Non-Seeded Model:Summary and ANOVA test
summary(lr_model_sne_seeding_no)
Call:
lm(formula = rainfall ~ sne, data = seeding_no)
Residuals:
Min 1Q Median 3Q Max
-5.4892 -2.1762 0.2958 1.4902 7.3616
Coefficients:
Estimate Std. Error t value Pr(>|t|)
(Intercept) 7.319 3.160 2.317 0.043 *
sne -1.046 0.995 -1.052 0.318
---
Signif. codes: 0 '***' 0.001 '**' 0.01 '*' 0.05 '.' 0.1 ' ' 1
Residual standard error: 3.502 on 10 degrees of freedom
Multiple R-squared: 0.09957, Adjusted R-squared: 0.009528
F-statistic: 1.106 on 1 and 10 DF, p-value: 0.3177
anova(lr_model_sne_seeding_no)
Analysis of Variance Table
Response: rainfall
Df Sum Sq Mean Sq F value Pr(>F)
sne 1 13.565 13.565 1.1058 0.3177
Residuals 10 122.667 12.267
Seeded Model:Summary and ANOVA test
summary(lr_model_sne_seeding_yes)
Call:
lm(formula = rainfall ~ sne, data = seeding_yes)
Residuals:
Min 1Q Median 3Q Max
-3.0134 -1.3297 -0.3276 0.6171 4.3867
Coefficients:
Estimate Std. Error t value Pr(>|t|)
(Intercept) 12.0202 2.9774 4.037 0.00237 **
sne -2.2180 0.8722 -2.543 0.02921 *
---
Signif. codes: 0 '***' 0.001 '**' 0.01 '*' 0.05 '.' 0.1 ' ' 1
Residual standard error: 2.27 on 10 degrees of freedom
Multiple R-squared: 0.3927, Adjusted R-squared: 0.332
F-statistic: 6.467 on 1 and 10 DF, p-value: 0.02921
anova(lr_model_sne_seeding_yes)
Analysis of Variance Table
Response: rainfall
Df Sum Sq Mean Sq F value Pr(>F)
sne 1 33.310 33.310 6.4669 0.02921 *
Residuals 10 51.509 5.151
---
Signif. codes: 0 '***' 0.001 '**' 0.01 '*' 0.05 '.' 0.1 ' ' 1
Interpreting the Models
The sne coefficient (slope) for the seeded model is -2.218, while the coefficient for the non-seeded model is -1.046. This suggests that sne has a stronger effect on rainfall under seeded conditions.

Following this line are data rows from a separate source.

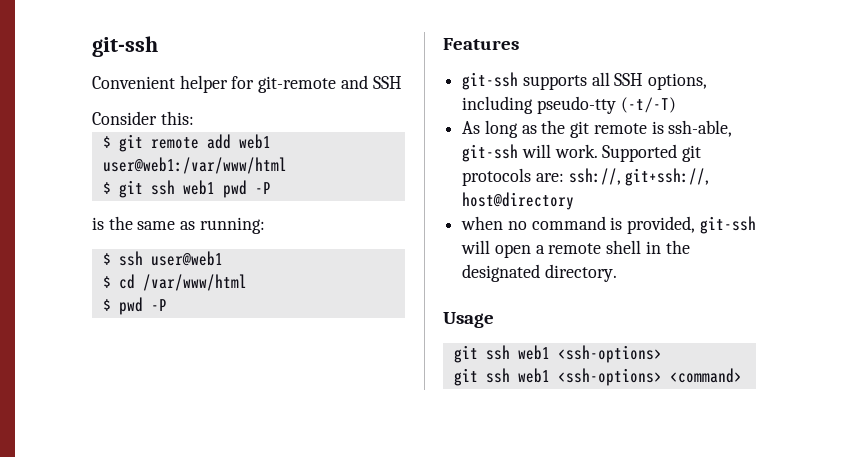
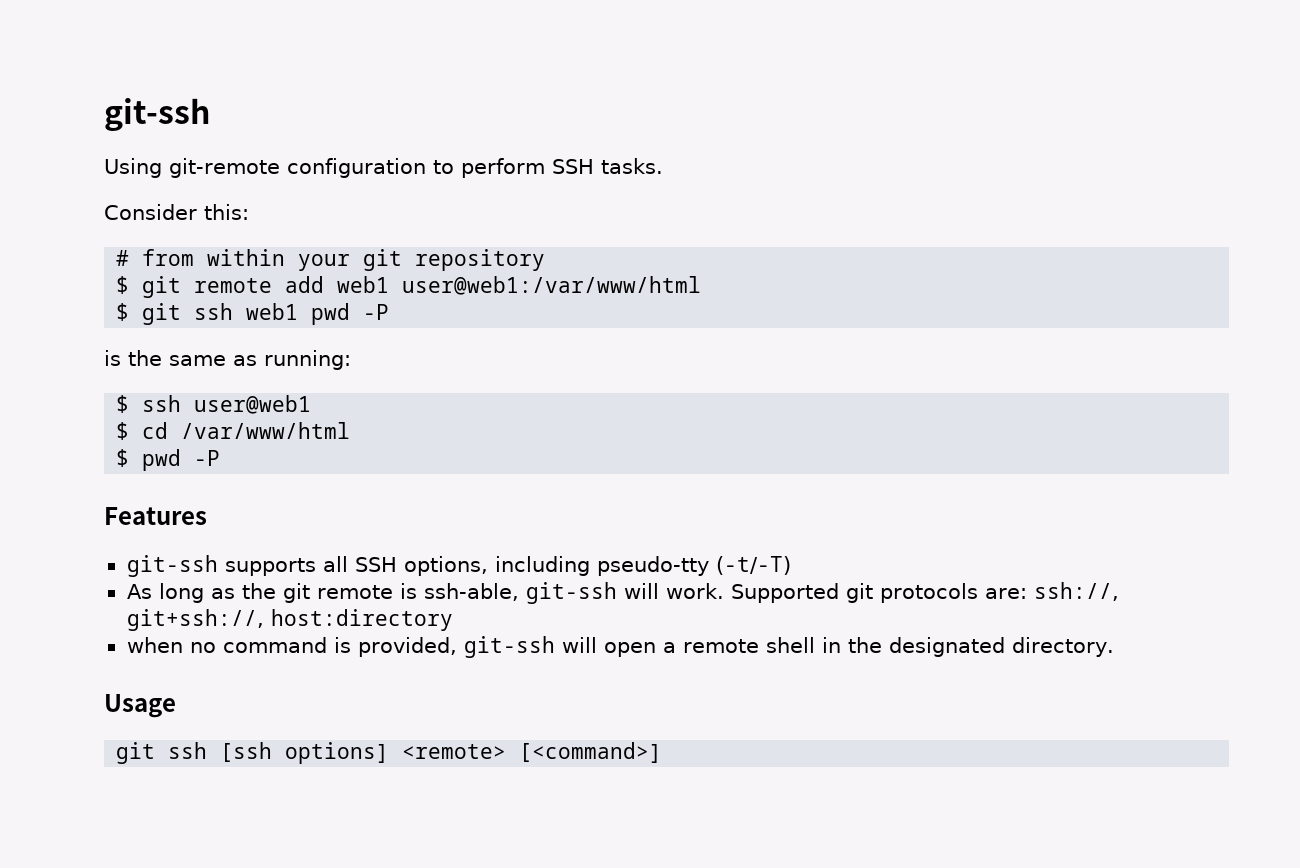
- Convenient helper for git-remote and SSH
+ Using git-remote configuration to perform SSH tasks.
+ # from within your git repository
- Supported git protocols are: ssh://, git+ssh://, host@directory
+ Supported git protocols are: ssh://, git+ssh://, host:directory
  Usage
- git ssh web1 <ssh-options>
- git ssh web1 <ssh-options> <command>
+ git ssh [ssh options] <remote> [<command>]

The p-value for the seeded model is 0.029, which is statistically significant. The p-value for the non-seeded model is 0.318, which is not significant.
The R2 value for the seeded model is 0.393, which suggests that sne accounts for 39.3 percent of rainfall under seeded conditions. The R2 value for the non-seeded model is 0.100, which suggests that sne only accounts for 10 percent of the rainfall under non-seeded conditions.
These results likely tell us that high sne values inhibit/disrupt a storm’s ability to produce rainfall in seeded conditions.
A figure showing the two models was produced.
ggplot(clouds, aes(x=sne, y=rainfall, color=seeding)) +geom_point() +geom_smooth(method=lm, se=FALSE, linewidth=1) +scale_color_manual(values =c("no"="deepskyblue3", "yes"="deeppink3")) +scale_x_continuous(breaks =seq(0,5,by=.5)) +scale_y_continuous(breaks =seq(0,15,by=1)) +labs(title="Rainfall by Suitability Index (sne) for Seeded and Non-Seeded Clouds", x="Suitability Index (SNE)", y="Rainfall (cubic metres times 1e+8)", fill="Seeding")
`geom_smooth()` using formula = 'y ~ x'
Comparing Slopes
The differences in slope between seeded and non-seeded conditions suggest that Suitability Index values have a much more pronounced negative effect on rainfall in seeded conditions. These results likely tell us that high sne values inhibit/disrupt a storm’s ability to produce rainfall in seeded conditions. These results also suggest that cloud seeding could be counterproductive in conditions where sne values are high.